USB also requests fees for work performed by several non-attorneys: paralegals Mary Baerga, Eugenia S. Hoyle, and Melania A. Garza, and non-attorney John B. Worobij, whose position is unspecified. (See Reed Smith Fee Summary.) Although Ms. Baerga and Ms. Hoyle are highly experienced paralegals, USB's requested hourly rate of between $285 and $320 for Ms. Baerga and $275 to $290 for Ms. Hoyle are significantly higher than the rates found reasonable for paralegals in this district. See Carco Grp., Inc. v. Maconachy, No. 05-cv--6038, 2011 WL 6012426, at *3 (E.D.N.Y. Dec. 1, 2011) ("In recent years, courts in this district have approved hourly fee rates in the range of . . . $70 to $100 for paralegal assistants."); Szczepanek, 2011 WL 846193, at *8 (surveying cases and stating recent prevailing hourly rates in the Eastern District range between $70 and $80 for legal assistants). Given Ms. Baerga's and Ms. Hoyle's extensive experience as litigation paralegals, totaling 50 years between the two, the court finds that $90 for each is comparable to the rates found reasonable for paralegal services in this District. See Carco, 2011 WL 6012426, at *6 (awarding $100 as reasonable rate for work by paralegals and law clerks). USB's instant motion and supporting submissions, however, do not provide information regarding the experience levels of Ms. Garza or Mr. Worobij. In light of the cases cited above, however, the requested hourly rates of $255 for Ms. Garza and $275 to $290 for Mr. Worobij exceed those found reasonable for non-attorneys in this District. The court therefore finds that $70 is the reasonable rate for tasks performed by Ms. Garza and Mr. Worobij. See Szczepanek, 2011 WL 846193, at *8; see also Protection One Alarm Monitoring, 553 F. Supp. 2d at 209 (court has discretion to award rate lower than that requested where moving party fails to provide support for requested rate).

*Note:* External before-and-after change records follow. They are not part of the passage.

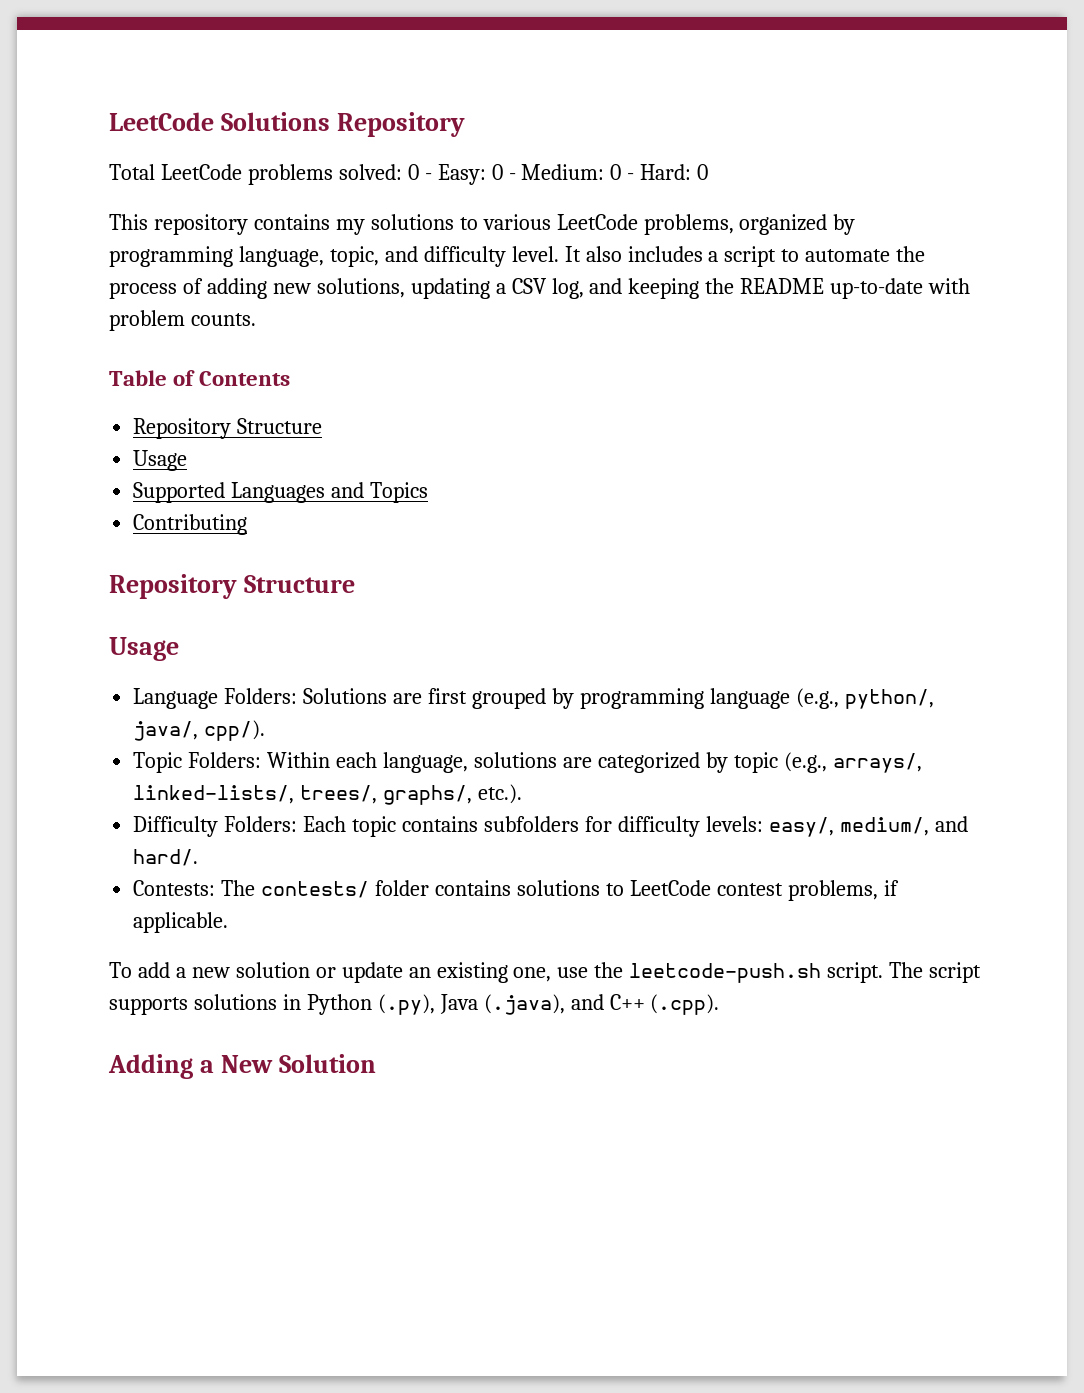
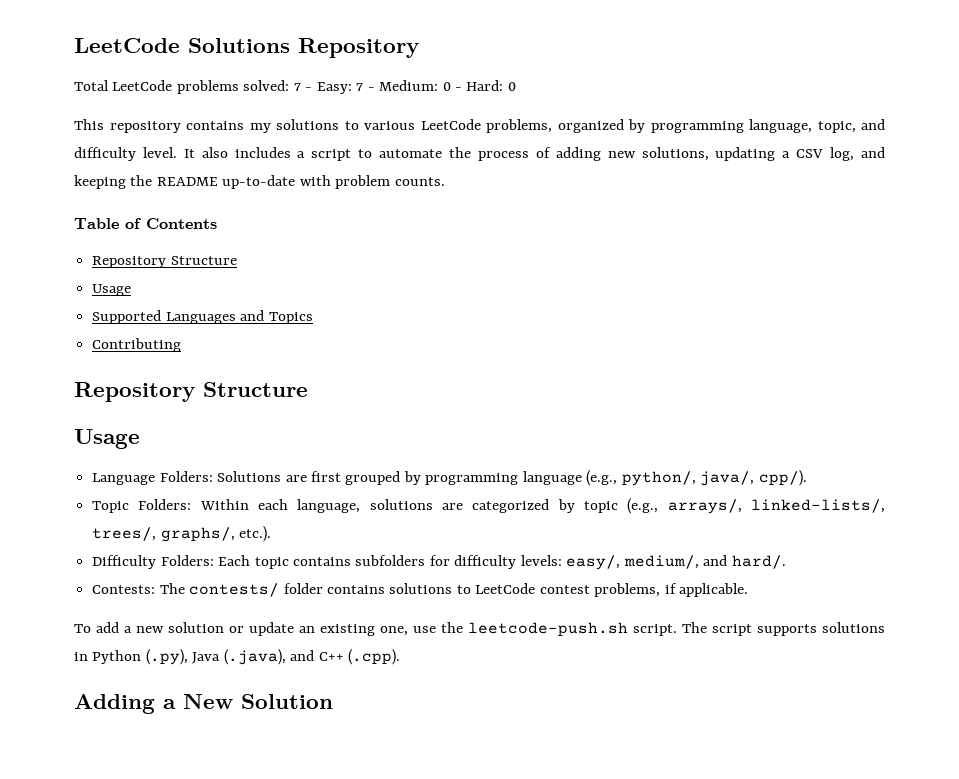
- Total LeetCode problems solved: 0 - Easy: 0 - Medium: 0 - Hard: 0
+ Total LeetCode problems solved: 7 - Easy: 7 - Medium: 0 - Hard: 0

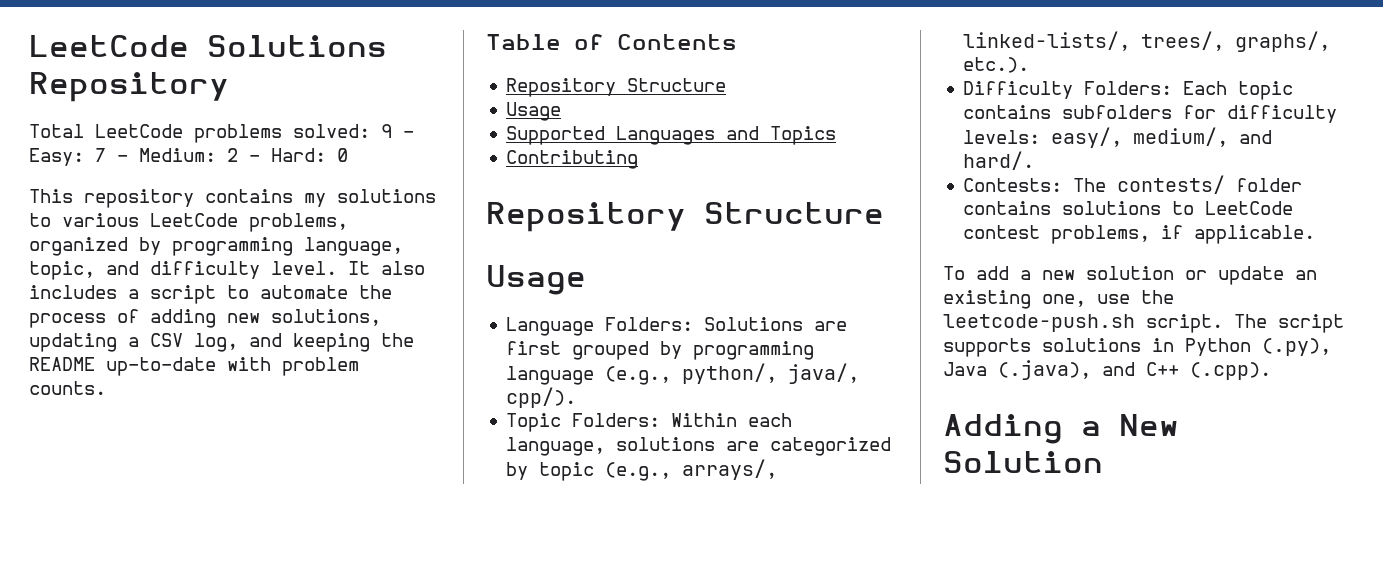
- Total LeetCode problems solved: 7 - Easy: 7 - Medium: 0 - Hard: 0
+ Total LeetCode problems solved: 9 - Easy: 7 - Medium: 2 - Hard: 0

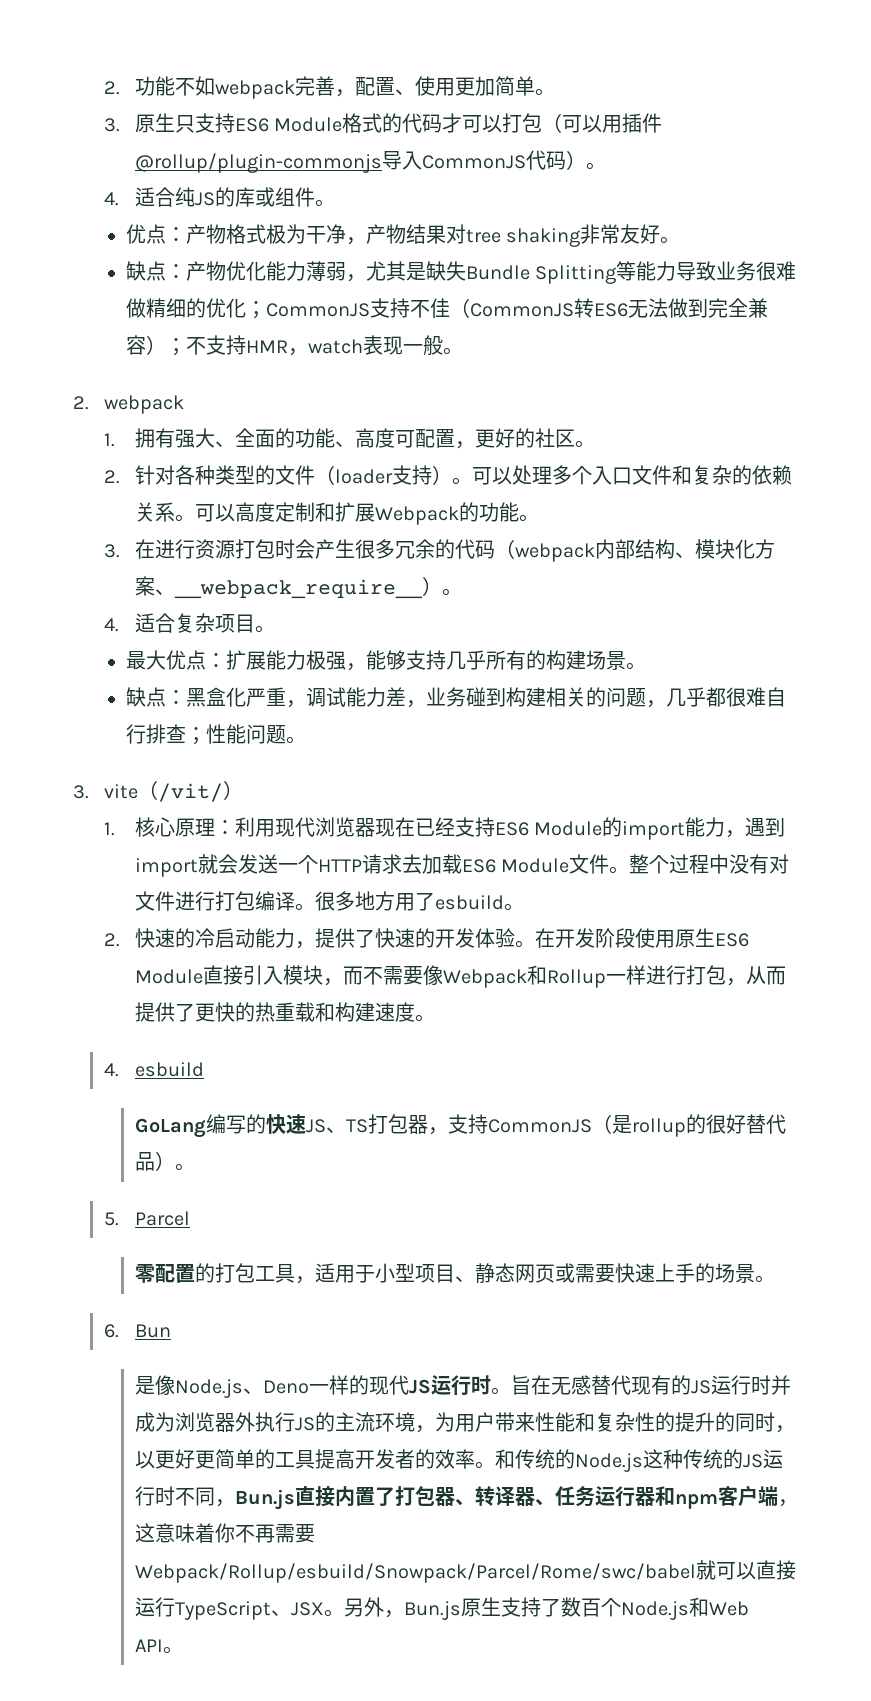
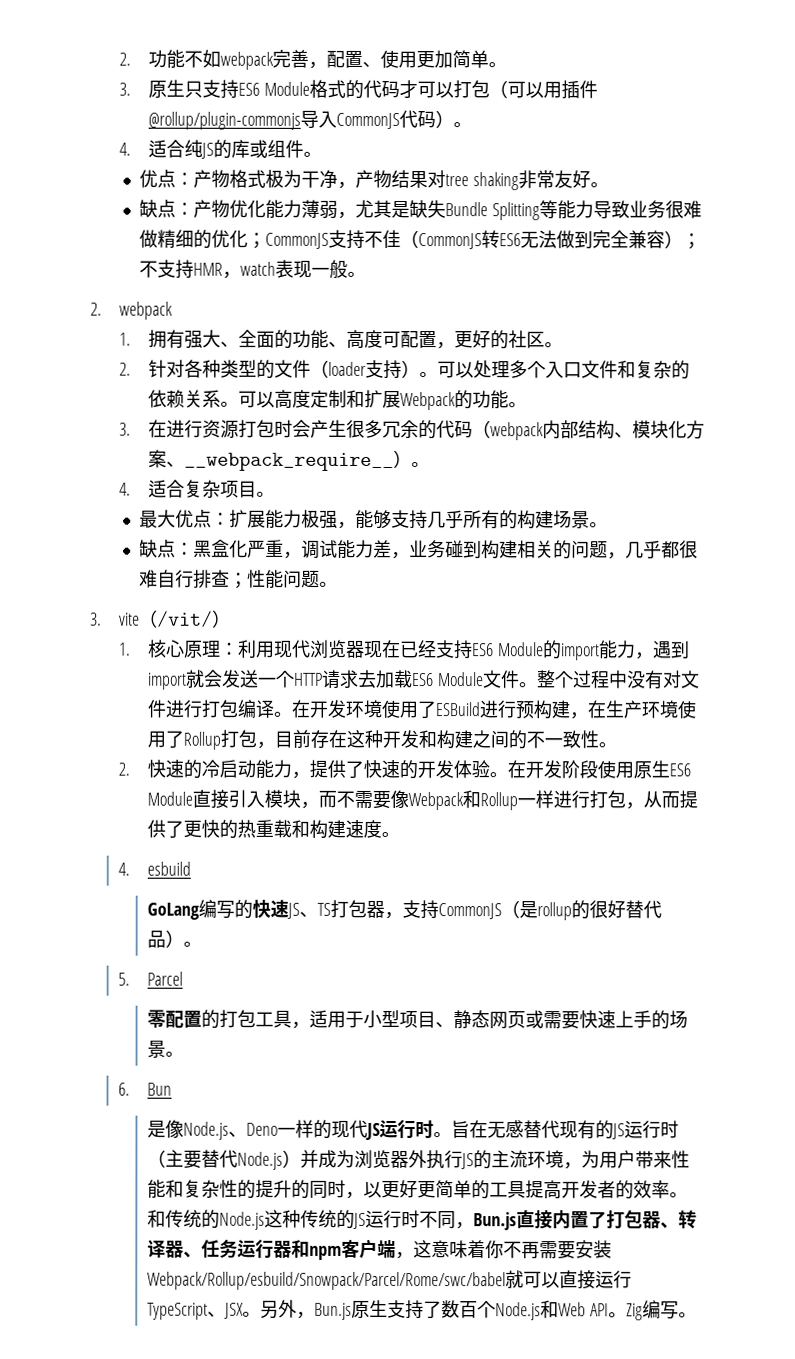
- 很多地方用了esbuild。
+ 在开发环境使用了ESBuild进行预构建，在生产环境使用了Rollup打包，目前存在这种开发和构建之间的不一致性。
- 旨在无感替代现有的JS运行时并成为浏览器外执行JS的主流环境，为用户带来性能和复杂性的提升的同时，以更好更简单的工具提高开发者的效率。
+ 旨在无感替代现有的JS运行时（主要替代Node.js）并成为浏览器外执行JS的主流环境，为用户带来性能和复杂性的提升的同时，以更好更简单的工具提高开发者的效率。
- 和传统的Node.js这种传统的JS运行时不同，Bun.js直接内置了打包器、转译器、任务运行器和npm客户端，这意味着你不再需要Webpack/Rollup/esbuild/Snowpack/Parcel/Rome/swc/babel就可以直接运行TypeScript、JSX。
+ 和传统的Node.js这种传统的JS运行时不同，Bun.js直接内置了打包器、转译器、任务运行器和npm客户端，这意味着你不再需要安装Webpack/Rollup/esbuild/Snowpack/Parcel/Rome/swc/babel就可以直接运行TypeScript、JSX。
+ Zig编写。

Finally, the court also observes that an attorney named Michael Olinik, Esq. performed smaller, discrete tasks on this case in January 2012. (See Cooper 1/28/13 Aff., Ex. A.) Because there is no information in USB's motion for fees or supporting submissions regarding Mr. Olinik's position, years of experience, the court will not award any fees for work performed by Mr. Olinik, and those hours will be deducted from the overall reasonable amount of billable hours, as discussed below. See Carco, 2011 WL 6012426, at *5 (declining to award fees for work performed by individuals where moving party did not "provide any information concerning these individuals' positions . . . , their professional backgrounds, expertise, or experience").
Based on the prevailing rates in this district, and in light of each attorney's experience and the facts and circumstances in this case, the court finds that reasonable hourly rates for Reed Smith's attorneys are as follows:
Revised Hourly Rate Steven Cooper, Esq. $425 Harry H. Rimm, Esq. $400 Danielle Marlow, Esq. $375 John H. Doyle, Esq.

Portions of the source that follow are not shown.